- Oleh Pasha Yudha Ernowo
- Senin, 25 November 2024 | 11:58 WIB
: Sekretaris Jenderal Kemendikdasmen, Suharti dan Mendikdasmen Abdul Mu'ti (Foto: Dok Kemendikdasmen)
Oleh Pasha Yudha Ernowo, Senin, 25 November 2024 | 06:54 WIB - Redaktur: Untung S - 81
Jakarta, InfoPublik – Literasi menjadi salah satu kunci untuk menciptakan generasi yang inklusif, saling menghormati, dan bebas dari kekerasan. Memahami pentingnya literasi dalam membangun karakter, Kementerian Pendidikan Dasar dan Menengah (Kemendikdasmen) terus menggalakkan program pendidikan karakter berbasis literasi untuk mencegah dan menangani kekerasan, terutama di lingkungan pendidikan.
“Kekerasan adalah masalah krusial. Solusinya adalah membangun kesadaran sosial dan peradaban baru yang berfondasi pada literasi,” ujar Menteri Pendidikan Dasar dan Menengah (Mendikdasmen), Abdul Mu’ti, Senin (25/11/2024).
Kegiatan ini digelar melalui kolaborasi antara Pusat Penguatan Karakter (Puspeka) Kemendikdasmen dan Nasyiatul Aisyiyah, dengan tujuan memperkuat pemahaman literasi di kalangan pendidik dan masyarakat.
Mendikdasmen menyoroti rendahnya kemampuan anak dalam memahami bacaan sebagai akar masalah literasi. “Target kami adalah meningkatkan kemampuan membaca yang diiringi dengan pemahaman, sehingga literasi tidak hanya menjadi aktivitas membaca, tetapi juga membangun kesadaran sosial,” katanya.
Kemendikdasmen juga berkomitmen mengurangi beban kurikulum dan memperbanyak bahan bacaan di sekolah untuk memberi ruang refleksi bagi siswa.
Sekretaris Jenderal Kemendikdasmen, Suharti, memaparkan data kekerasan terhadap anak yang menunjukkan tren mengkhawatirkan. Data Komisi Perlindungan Anak Indonesia (KPAI) mencatat 262 kasus kekerasan terhadap anak pada 2023, sementara data Kementerian Pemberdayaan Perempuan dan Perlindungan Anak (KPPPA) 2024 mencatat 763 kasus kekerasan di satuan pendidikan.

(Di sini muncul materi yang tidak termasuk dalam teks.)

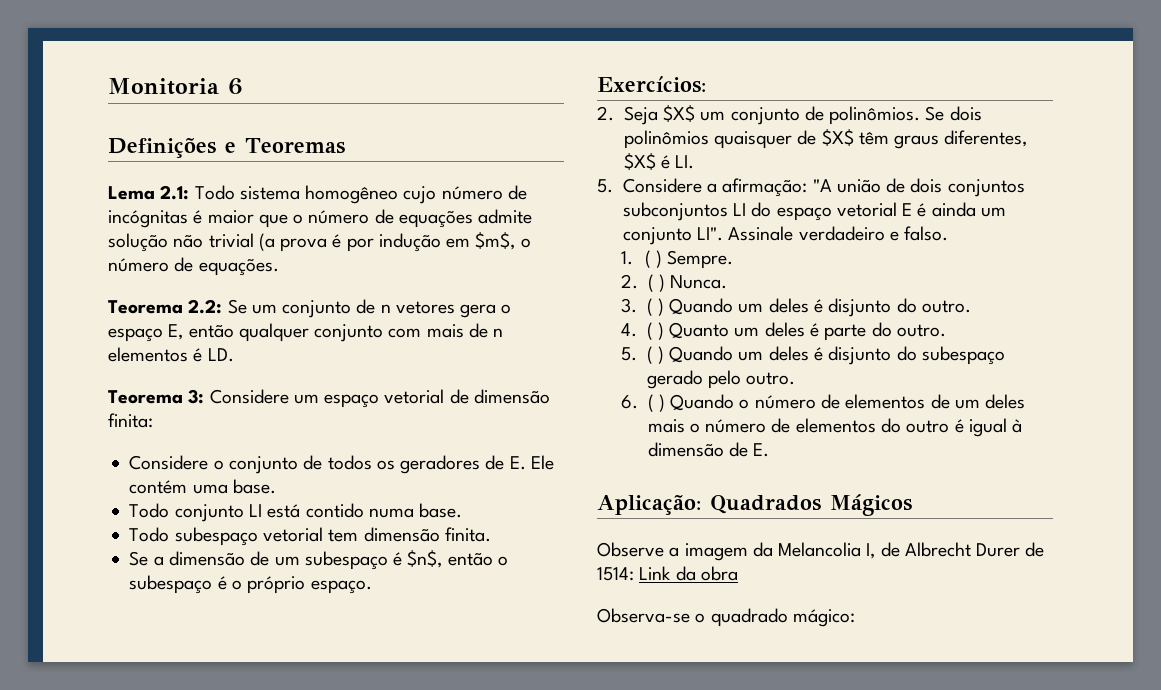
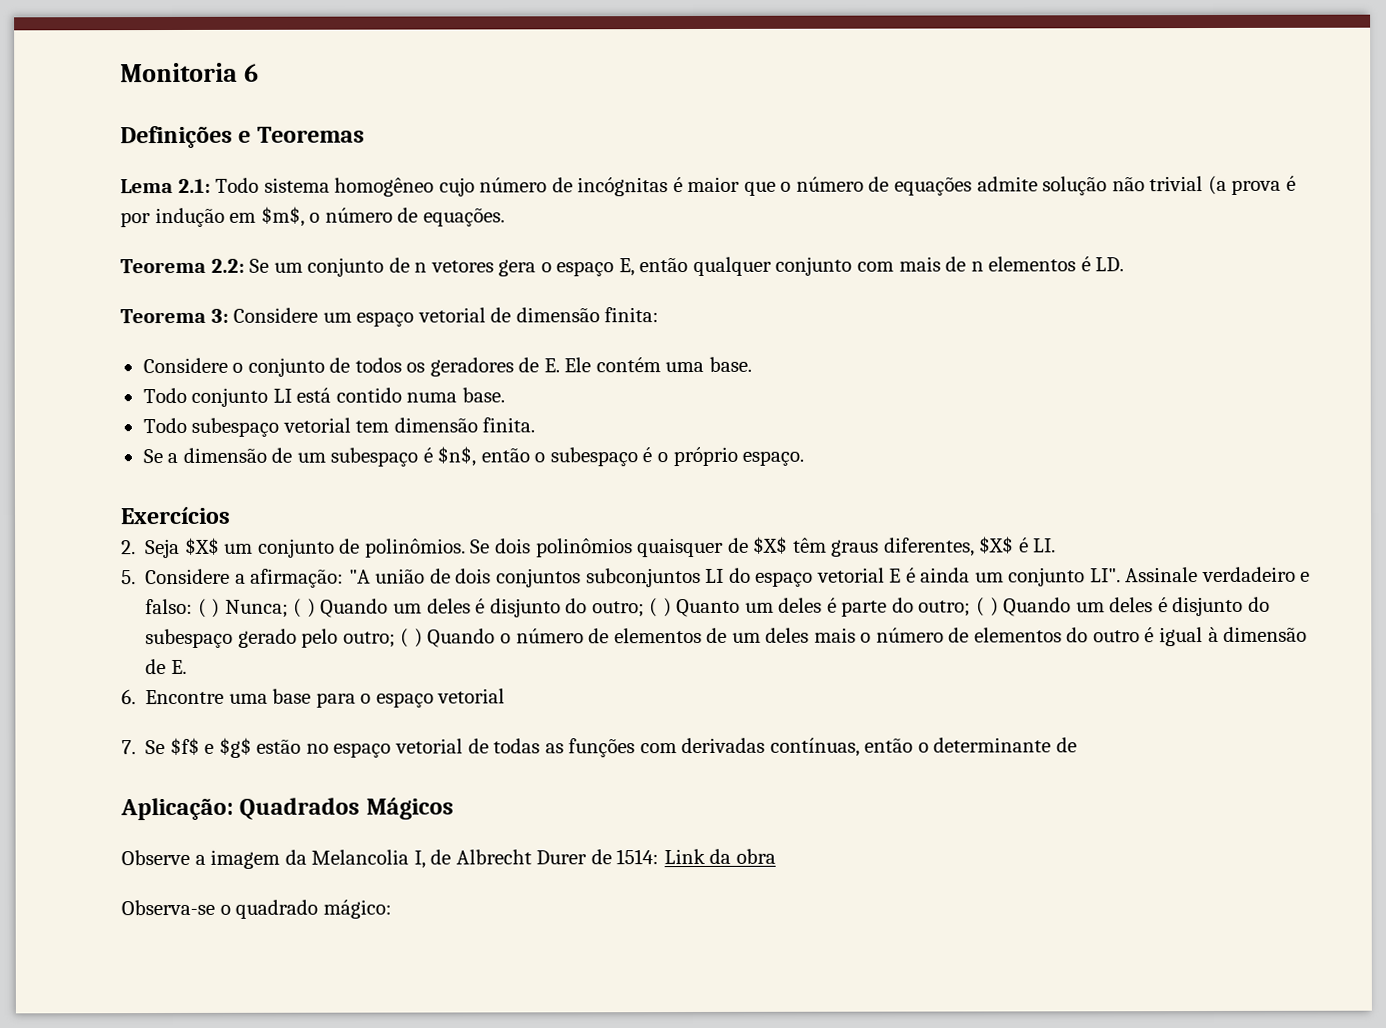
- Exercícios:
+ Exercícios
- "A união de dois conjuntos subconjuntos LI do espaço vetorial E é ainda um conjunto LI". Assinale verdadeiro e falso.
- 1. ( ) Sempre.
- 2. ( ) Nunca.
- 3. ( ) Quando um deles é disjunto do outro.
- 4. ( ) Quanto um deles é parte do outro.
- 5. ( ) Quando um deles é disjunto do subespaço gerado pelo outro.
- 6. ( ) Quando o número de elementos de um deles mais o número de elementos do outro é igual à dimensão de E.
+ "A união de dois conjuntos subconjuntos LI do espaço vetorial E é ainda um conjunto LI". Assinale verdadeiro e falso: ( ) Nunca; ( ) Quando um deles é disjunto do outro; ( ) Quanto um deles é parte do outro; ( ) Quando um deles é disjunto do subespaço gerado pelo outro; ( ) Quando o número de elementos de um deles mais o número de elementos do outro é igual à dimensão de E.
+ 6. Encontre uma base para o espaço vetorial
+ 7. Se $f$ e $g$ estão no espaço vetorial de todas as funções com derivadas contínuas, então o determinante de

“Upaya penguatan karakter dan literasi kesetaraan menjadi solusi strategis dalam menghadapi tantangan ini. Literasi yang dikembangkan mencakup pendidikan nilai, moral, kesetaraan gender, dan kemampuan menyelesaikan konflik tanpa kekerasan,” tegas Suharti.
Pimpinan Pusat Nasyiatul Aisyiyah, Ariati Dina Puspitasari, memperkenalkan Rumah Literasi Nasyiatul Aisyiyah (RALINA). “RALINA tidak hanya menjadi tempat membaca, tetapi juga ruang pemberdayaan masyarakat, khususnya perempuan, serta penguatan karakter anak-anak,” ungkapnya.
Sementara itu, Desi Ratna Sari, Ketua Pimpinan Wilayah Nasyiatul Aisyiyah Jawa Timur, menyampaikan apresiasi atas kegiatan ini. “Kami saling memotivasi dan berbagi pengalaman dalam mendirikan RALINA sebagai sarana literasi berbasis komunitas,” tuturnya.
Kegiatan itu dihadiri oleh 196 peserta yang terdiri atas pimpinan wilayah dan pusat Nasyiatul Aisyiyah serta organisasi otonom Muhammadiyah di Sumatra Utara. Harapannya, program literasi ini dapat menjadi langkah strategis untuk menciptakan generasi yang berkarakter kuat, bebas kekerasan, dan memiliki kesadaran sosial tinggi.